Segment Start: SOURCE DATA

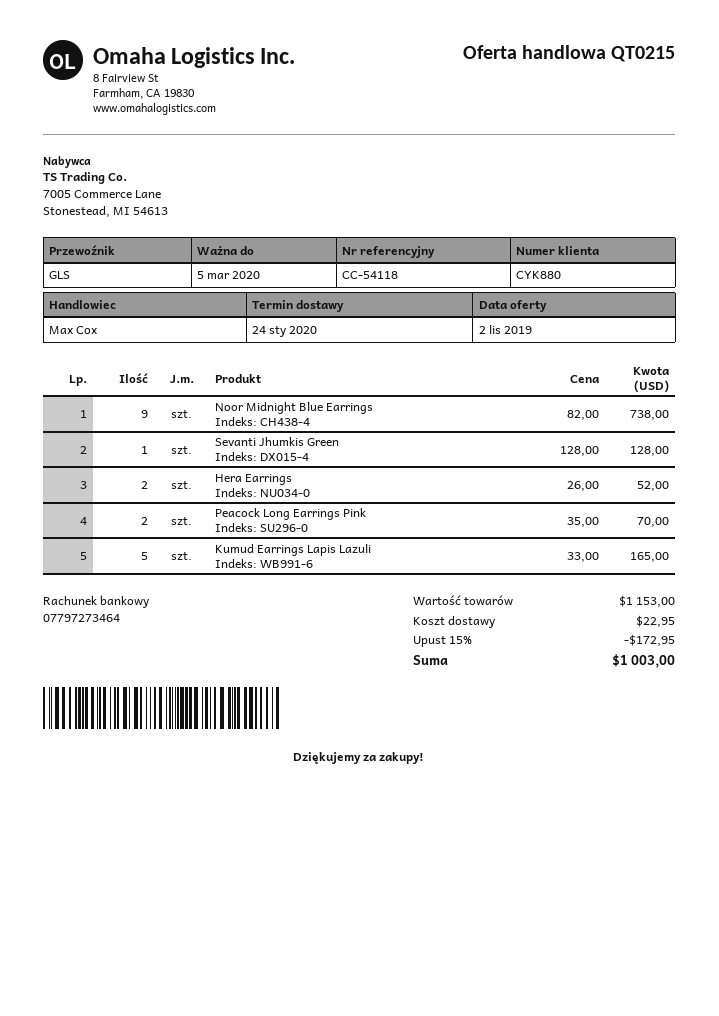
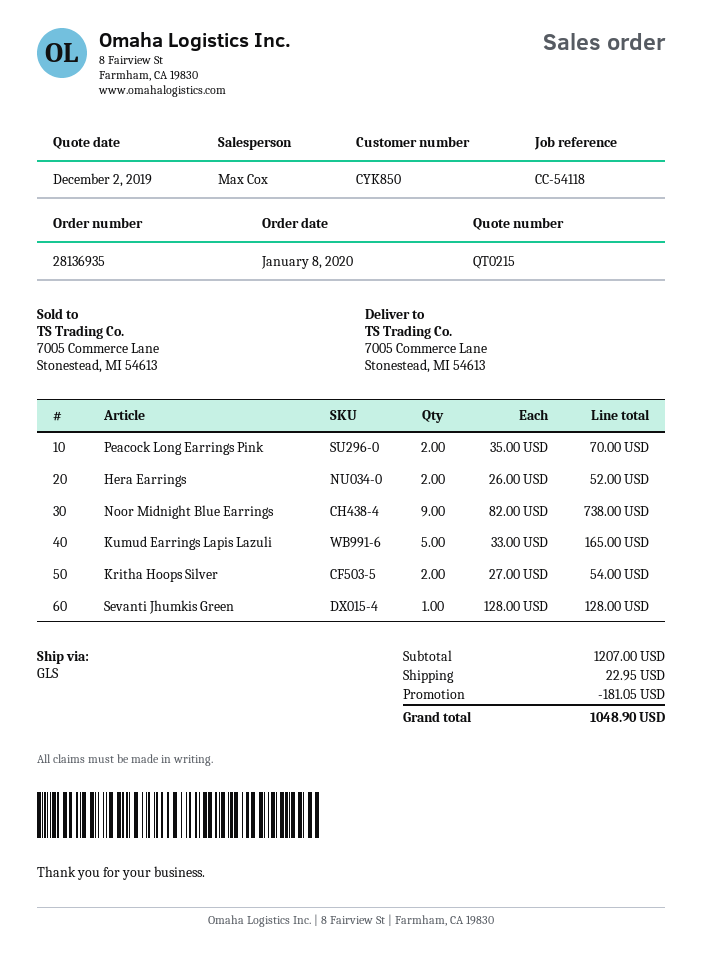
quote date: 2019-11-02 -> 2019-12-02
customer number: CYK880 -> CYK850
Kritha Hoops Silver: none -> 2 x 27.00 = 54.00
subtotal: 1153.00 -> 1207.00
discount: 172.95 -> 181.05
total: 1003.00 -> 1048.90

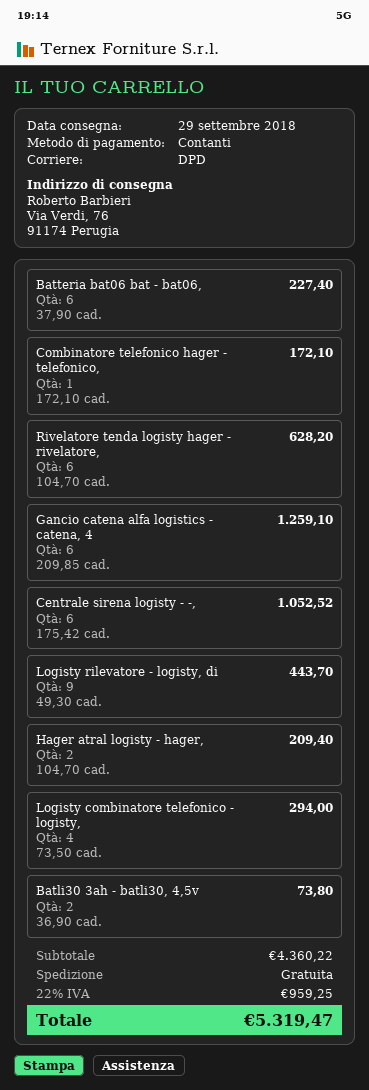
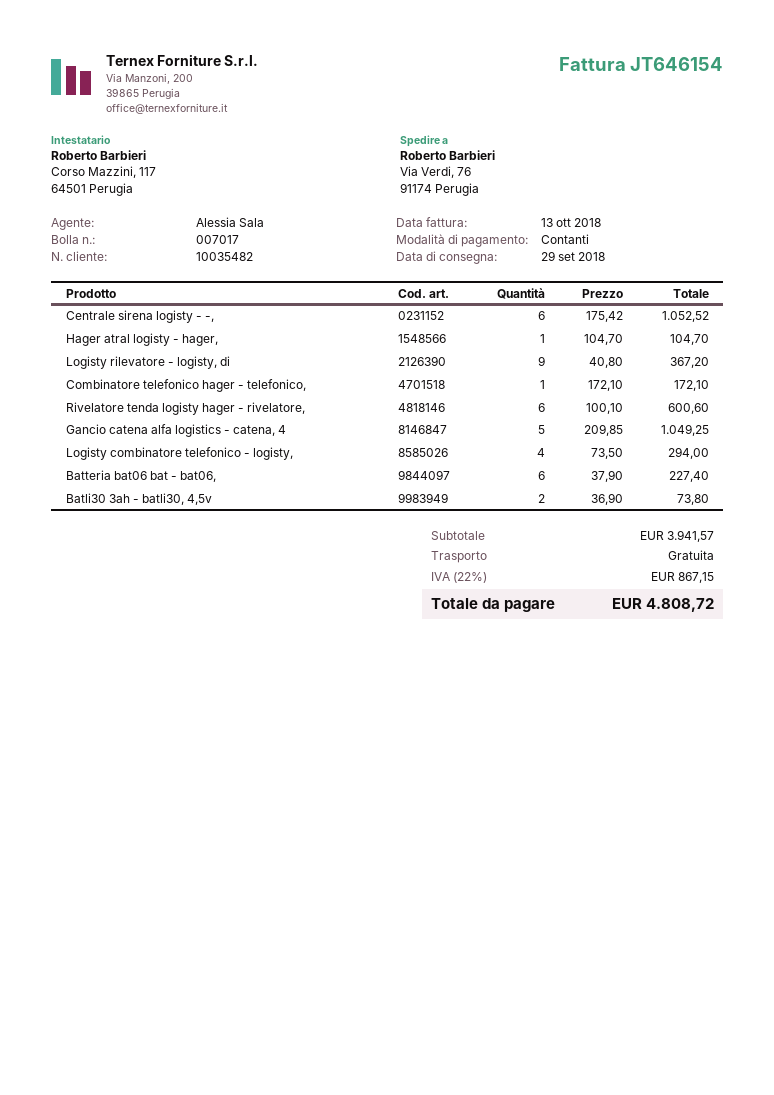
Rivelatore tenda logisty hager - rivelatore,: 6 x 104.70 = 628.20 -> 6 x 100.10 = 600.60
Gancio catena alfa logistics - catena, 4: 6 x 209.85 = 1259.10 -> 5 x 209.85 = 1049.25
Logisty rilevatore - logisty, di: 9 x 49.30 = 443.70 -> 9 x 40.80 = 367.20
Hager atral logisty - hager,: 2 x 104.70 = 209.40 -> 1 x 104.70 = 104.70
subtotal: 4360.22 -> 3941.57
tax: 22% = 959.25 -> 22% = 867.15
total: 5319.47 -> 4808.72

Segment End: SOURCE DATA
Segment Start: SOURCE DATA

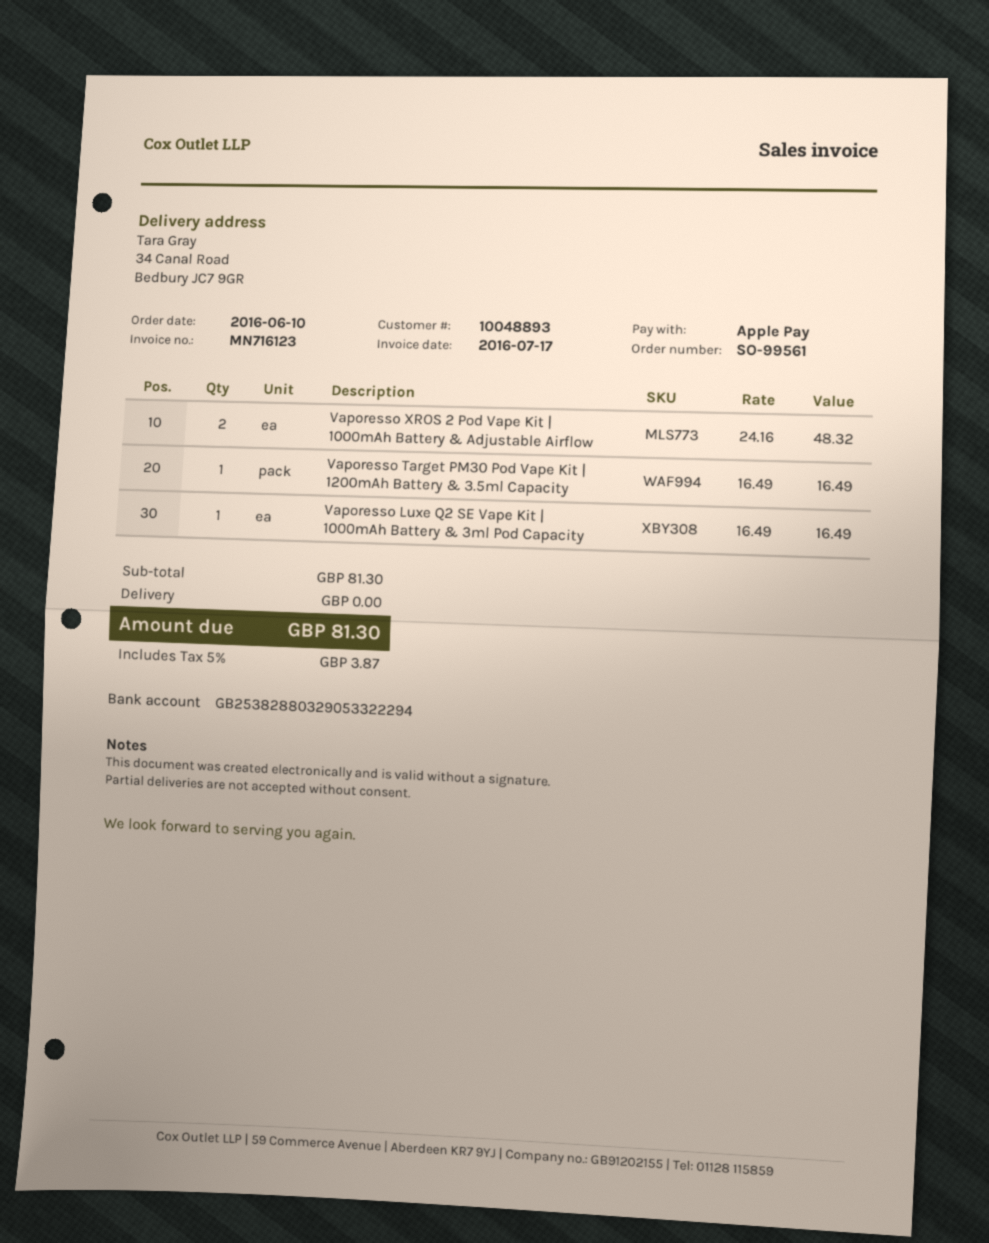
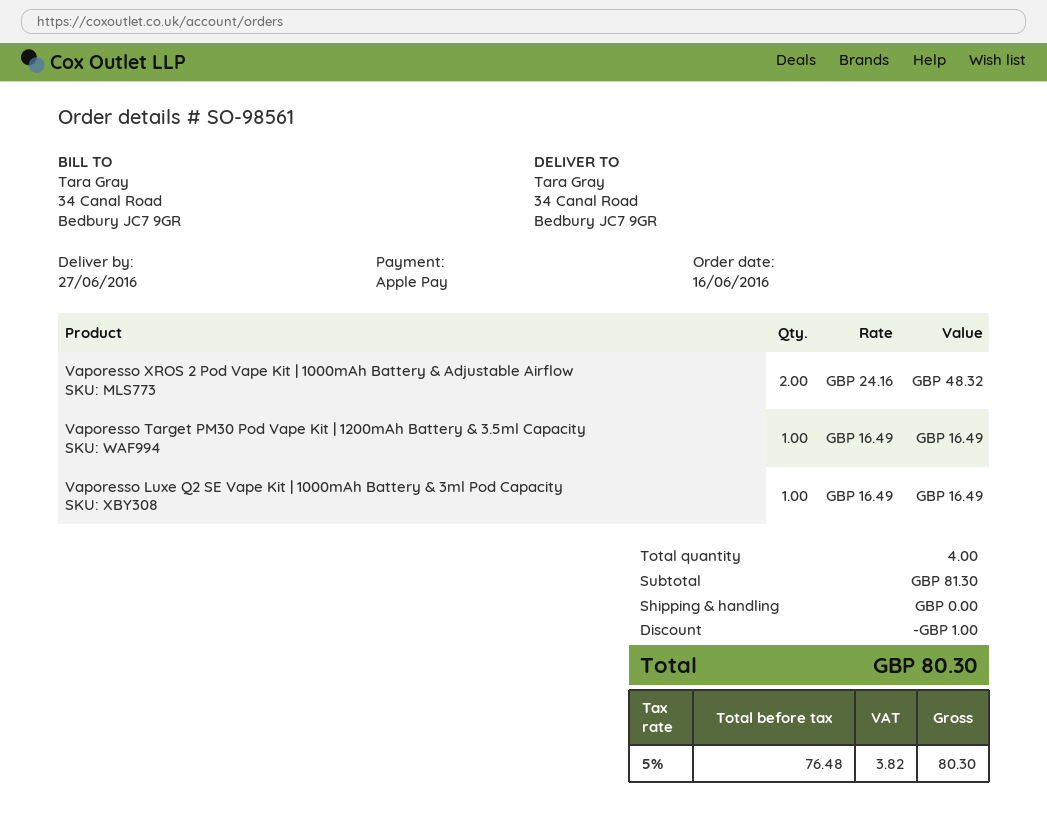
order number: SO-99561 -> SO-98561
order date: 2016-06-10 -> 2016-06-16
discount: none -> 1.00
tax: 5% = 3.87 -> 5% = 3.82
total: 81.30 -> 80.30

Segment End: SOURCE DATA
Segment Start: SOURCE DATA

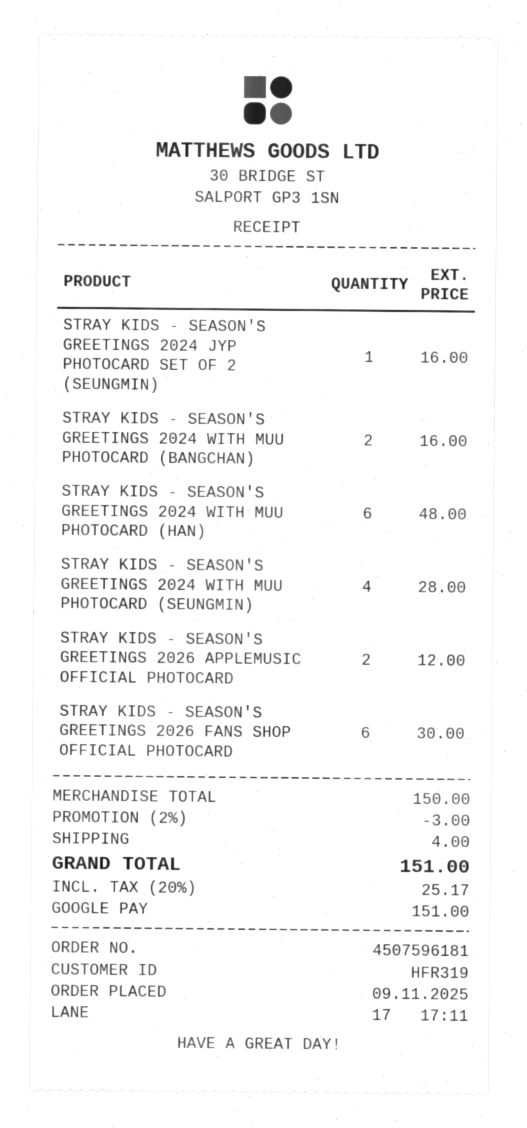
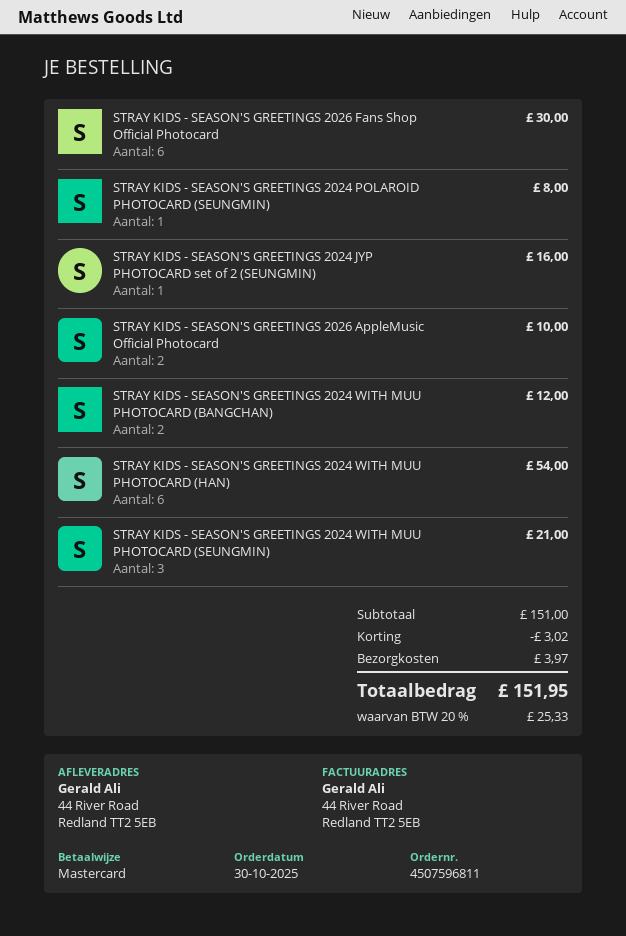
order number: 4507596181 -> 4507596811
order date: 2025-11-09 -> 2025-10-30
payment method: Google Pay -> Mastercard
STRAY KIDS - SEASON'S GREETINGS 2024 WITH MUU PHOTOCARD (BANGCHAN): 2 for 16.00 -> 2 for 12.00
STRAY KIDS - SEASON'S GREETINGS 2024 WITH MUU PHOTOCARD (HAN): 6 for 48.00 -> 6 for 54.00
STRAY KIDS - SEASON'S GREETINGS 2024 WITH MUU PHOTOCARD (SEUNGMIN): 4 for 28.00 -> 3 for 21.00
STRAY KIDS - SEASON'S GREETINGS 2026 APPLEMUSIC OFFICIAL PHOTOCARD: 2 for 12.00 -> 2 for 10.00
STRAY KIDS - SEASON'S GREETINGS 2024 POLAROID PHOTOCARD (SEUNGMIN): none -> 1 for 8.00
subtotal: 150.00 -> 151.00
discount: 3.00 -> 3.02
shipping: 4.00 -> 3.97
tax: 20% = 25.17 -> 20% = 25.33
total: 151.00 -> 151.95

Segment End: SOURCE DATA

**WHAT IS BEING ASKED:**
Scan the records above for the lines holding "Gancio catena alfa" and "total: 5319.47 -> 4808.72". Transcribe those two and every line between them word for word, and no others.

**THE COMPLETED TASK:**
Gancio catena alfa logistics - catena, 4: 6 x 209.85 = 1259.10 -> 5 x 209.85 = 1049.25
Logisty rilevatore - logisty, di: 9 x 49.30 = 443.70 -> 9 x 40.80 = 367.20
Hager atral logisty - hager,: 2 x 104.70 = 209.40 -> 1 x 104.70 = 104.70
subtotal: 4360.22 -> 3941.57
tax: 22% = 959.25 -> 22% = 867.15
total: 5319.47 -> 4808.72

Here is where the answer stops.